* YOUR OBJECTIVE
I'd like every entry returned exactly as it is, with the images left out.

***** GIVEN INFORMATION *****

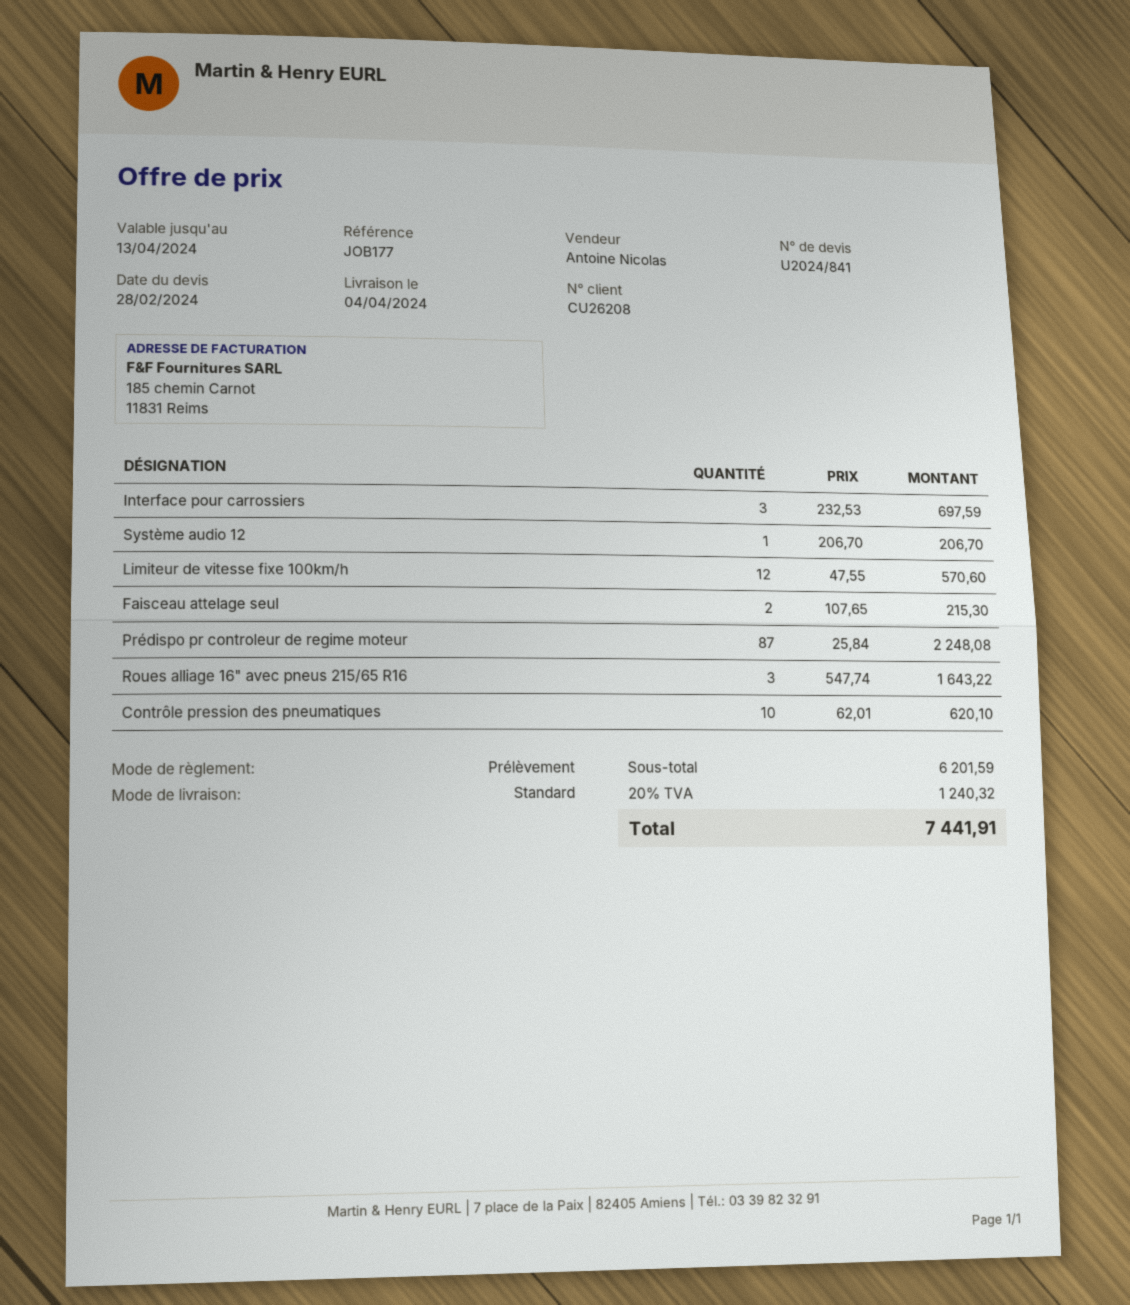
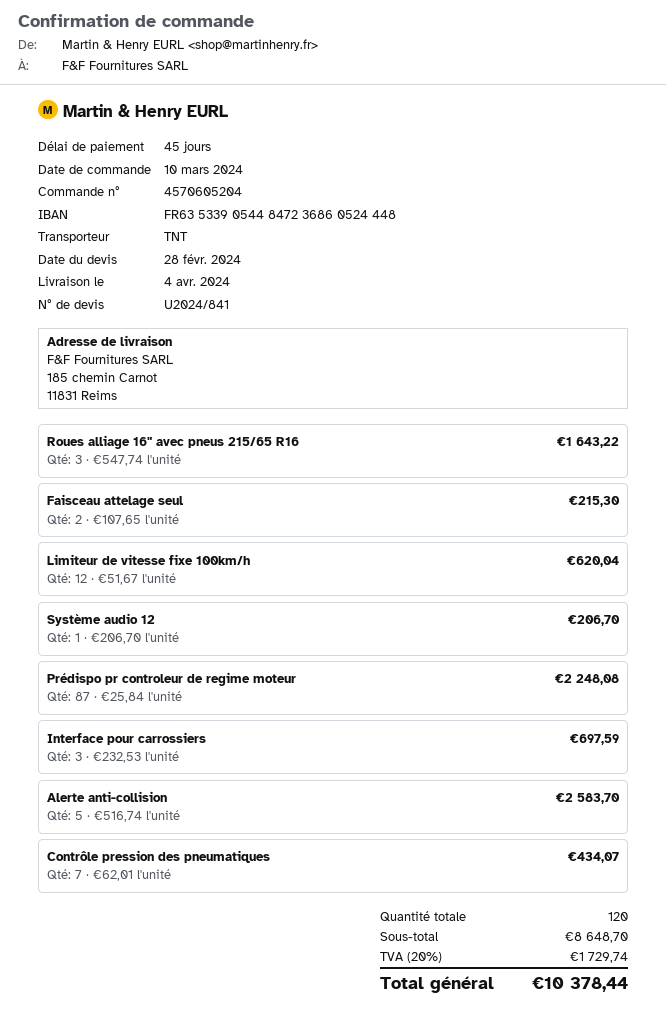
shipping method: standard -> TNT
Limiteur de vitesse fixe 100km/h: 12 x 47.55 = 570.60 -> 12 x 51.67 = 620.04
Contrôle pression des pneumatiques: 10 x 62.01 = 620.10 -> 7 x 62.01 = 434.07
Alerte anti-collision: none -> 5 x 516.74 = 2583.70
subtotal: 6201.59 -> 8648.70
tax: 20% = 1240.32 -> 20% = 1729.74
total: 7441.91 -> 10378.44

*****

* EXERCISE OUTPUT
shipping method: standard -> TNT
Limiteur de vitesse fixe 100km/h: 12 x 47.55 = 570.60 -> 12 x 51.67 = 620.04
Contrôle pression des pneumatiques: 10 x 62.01 = 620.10 -> 7 x 62.01 = 434.07
Alerte anti-collision: none -> 5 x 516.74 = 2583.70
subtotal: 6201.59 -> 8648.70
tax: 20% = 1240.32 -> 20% = 1729.74
total: 7441.91 -> 10378.44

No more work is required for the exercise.